Source: Xinhua    2018-07-20 01:53:28

CHICAGO, July 19 (Xinhua) -- A research led by Washington University School of Medicine in St. Louis indicates an investigational therapy for an inherited form of amyotrophic lateral sclerosis (ALS) extends survival and reverses signs of neuromuscular damage in mice and rats.

The researchers tested two such compounds, known as antisense oligonucleotides or oligos for short, in mice and rats. The animals were genetically modified to carry a mutated form of the human SOD1 gene.

Mice were given an anti-SOD1 oligo or a placebo at day 50, and a second dose about six weeks later. The mice that received the active drug maintained their weight 26 days longer and lived 37 days longer than those given the placebo, an increase in life span of 22 percent.

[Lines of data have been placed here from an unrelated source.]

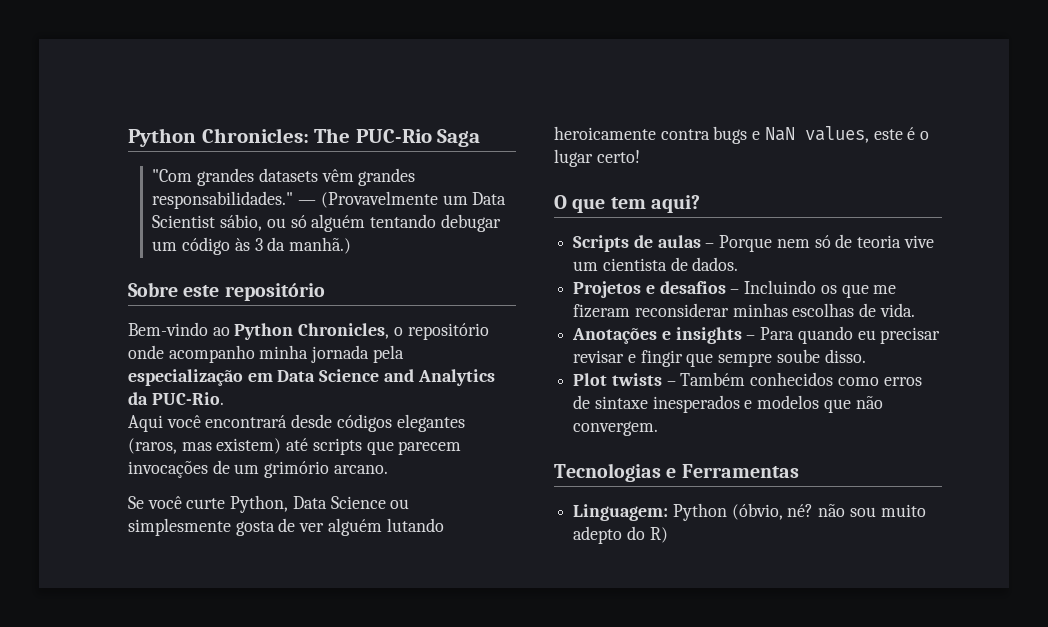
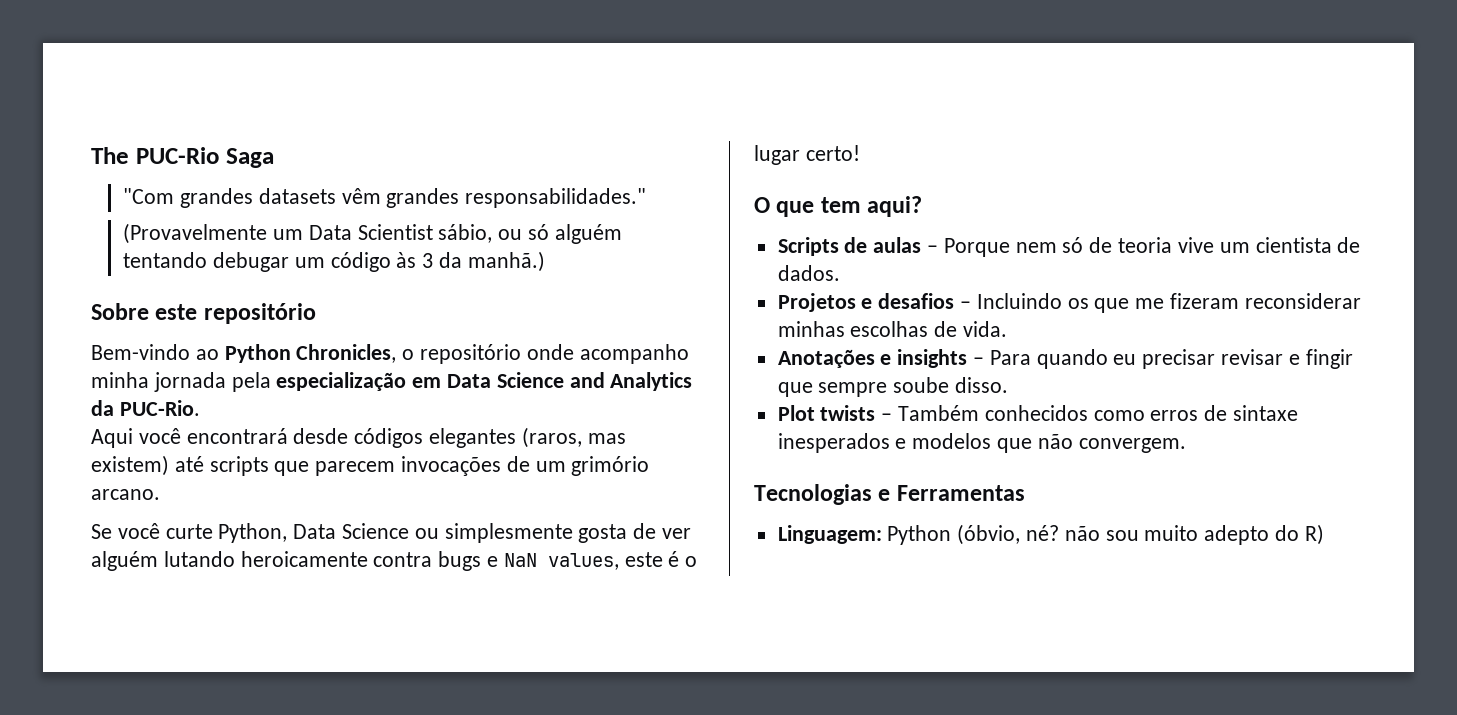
- Python Chronicles: The PUC-Rio Saga
+ The PUC-Rio Saga
- "Com grandes datasets vêm grandes responsabilidades." — (Provavelmente um Data Scientist sábio, ou só alguém tentando debugar um código às 3 da manhã.)
+ "Com grandes datasets vêm grandes responsabilidades."
+ (Provavelmente um Data Scientist sábio, ou só alguém tentando debugar um código às 3 da manhã.)

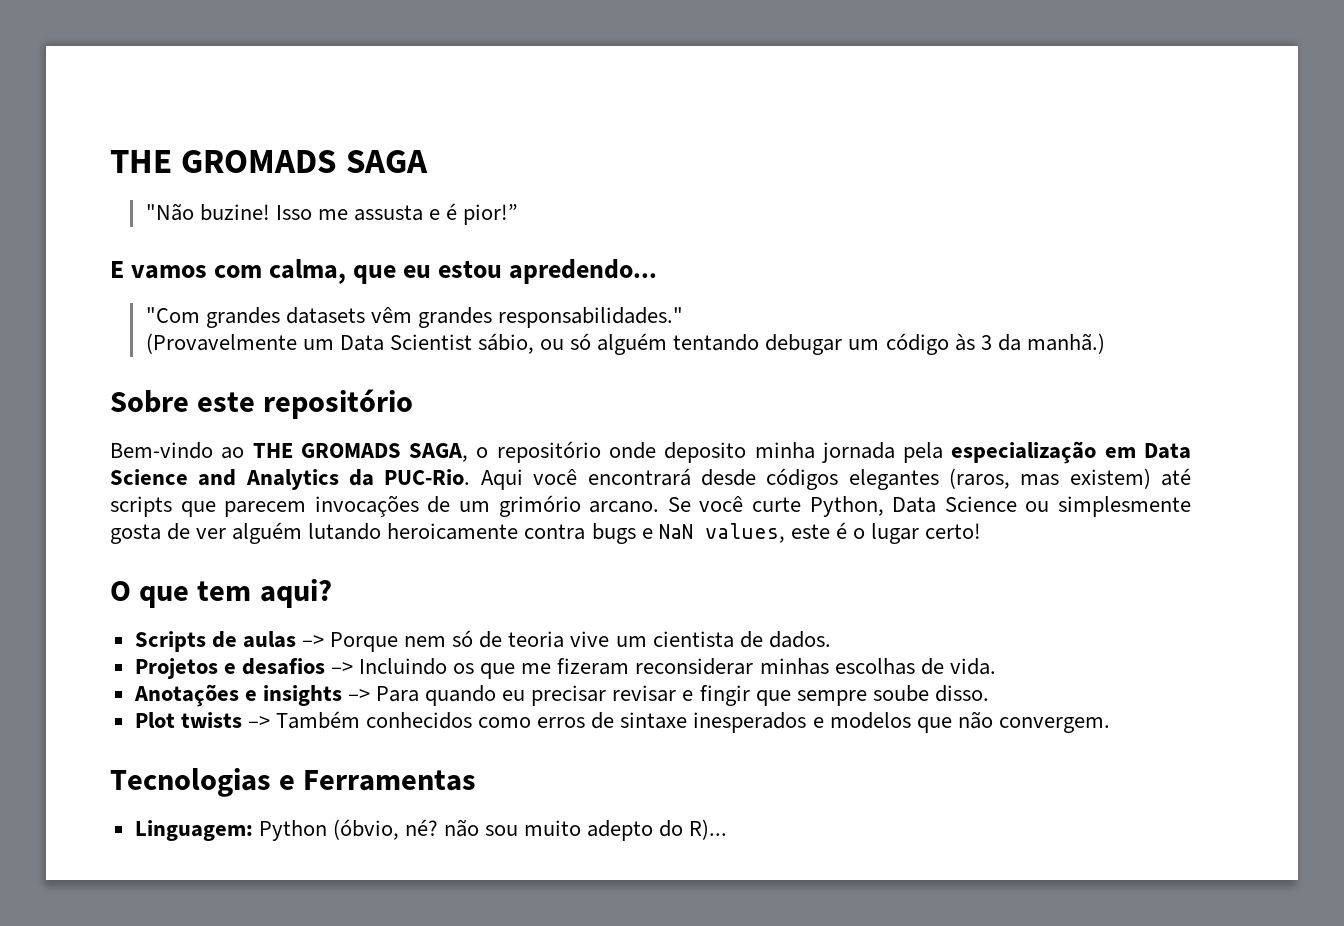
- The PUC-Rio Saga
+ THE GROMADS SAGA
+ "Não buzine! Isso me assusta e é pior!”
+ E vamos com calma, que eu estou apredendo...
- Bem-vindo ao Python Chronicles, o repositório onde acompanho minha jornada pela especialização em Data Science and Analytics da PUC-Rio.
- Aqui você encontrará desde códigos elegantes (raros, mas existem) até scripts que parecem invocações de um grimório arcano.
- Se você curte Python, Data Science ou simplesmente gosta de ver alguém lutando heroicamente contra bugs e NaN values, este é o lugar certo!
+ Bem-vindo ao THE GROMADS SAGA, o repositório onde deposito minha jornada pela especialização em Data Science and Analytics da PUC-Rio. Aqui você encontrará desde códigos elegantes (raros, mas existem) até scripts que parecem invocações de um grimório arcano. Se você curte Python, Data Science ou simplesmente gosta de ver alguém lutando heroicamente contra bugs e NaN values, este é o lugar certo!
- Scripts de aulas – Porque nem só de teoria vive um cientista de dados.
+ Scripts de aulas –> Porque nem só de teoria vive um cientista de dados.
- Projetos e desafios – Incluindo os que me fizeram reconsiderar minhas escolhas de vida.
+ Projetos e desafios –> Incluindo os que me fizeram reconsiderar minhas escolhas de vida.
- Anotações e insights – Para quando eu precisar revisar e fingir que sempre soube disso.
+ Anotações e insights –> Para quando eu precisar revisar e fingir que sempre soube disso.
- Plot twists – Também conhecidos como erros de sintaxe inesperados e modelos que não convergem.
+ Plot twists –> Também conhecidos como erros de sintaxe inesperados e modelos que não convergem.
- Linguagem: Python (óbvio, né? não sou muito adepto do R)
+ Linguagem: Python (óbvio, né? não sou muito adepto do R)...

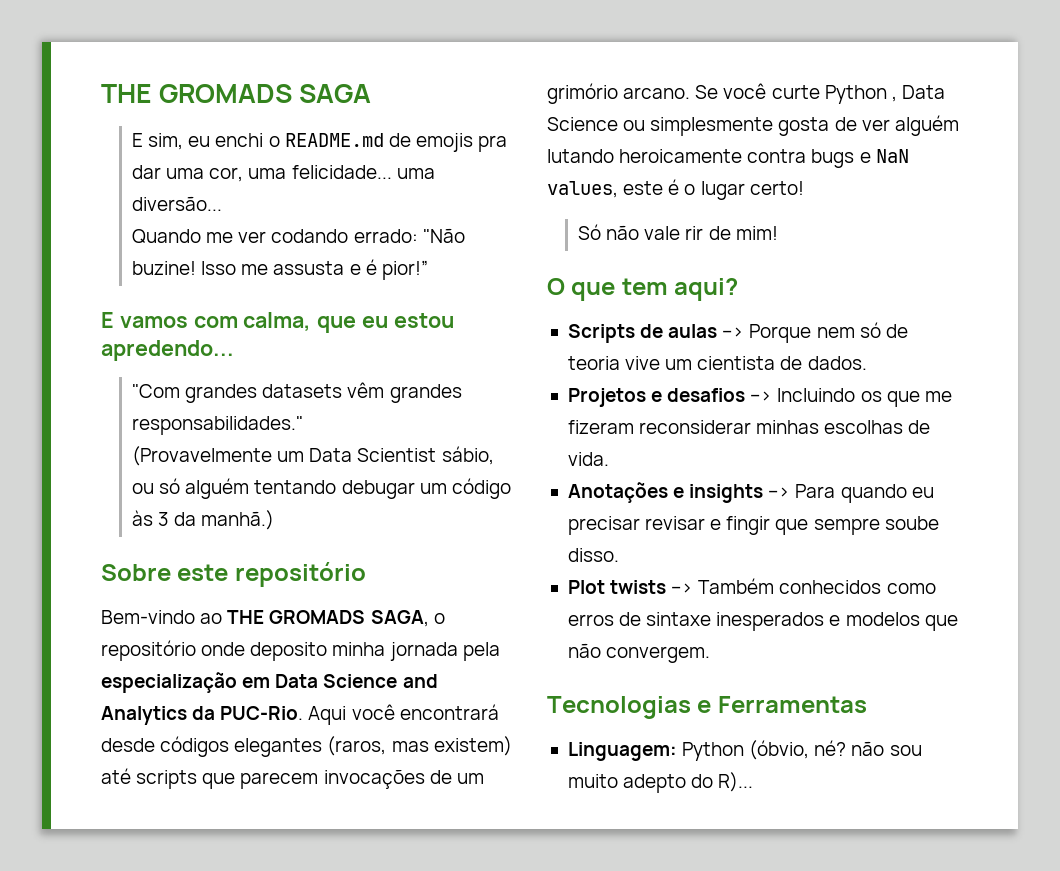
- "Não buzine!
+ E sim, eu enchi o README.md de emojis pra dar uma cor, uma felicidade... uma diversão...
+ Quando me ver codando errado: "Não buzine!
- Se você curte Python, Data Science ou simplesmente gosta de ver alguém lutando heroicamente contra bugs e NaN values, este é o lugar certo!
+ Se você curte Python , Data Science ou simplesmente gosta de ver alguém lutando heroicamente contra bugs e NaN values, este é o lugar certo!
+ Só não vale rir de mim!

As a comparison, the researchers also tested the treatment in rats. Rats that received an active oligo fared much better than the ones that received the placebo. They maintained their weight more than nine weeks longer and survived eight to nine weeks longer.

By nine weeks old, mice that carry the mutant SOD1 gene are already showing molecular signs of deteriorating neuromuscular function. To find out whether the drug could reverse this decline, researchers treated 9-week-old mice with an anti-SOD1 oligo or a placebo. Muscle function steadily improved over the next eight weeks in the mice that received the active drug, while it continued to decline in the placebo group. A sign of neurological damage rose in both groups, but it rose more than twice as quickly in the mice that received the placebo than the ones given the active oligo.

About 20,000 people in the U.S. are living with ALS, also known as Lou Gehrig's disease. Patients with ALS have few options for treatment. Only two drugs have been approved by the Food and Drug Administration (FDA) for ALS, and both only modestly slow the course of the disease. Few people survive more than three years after diagnosis.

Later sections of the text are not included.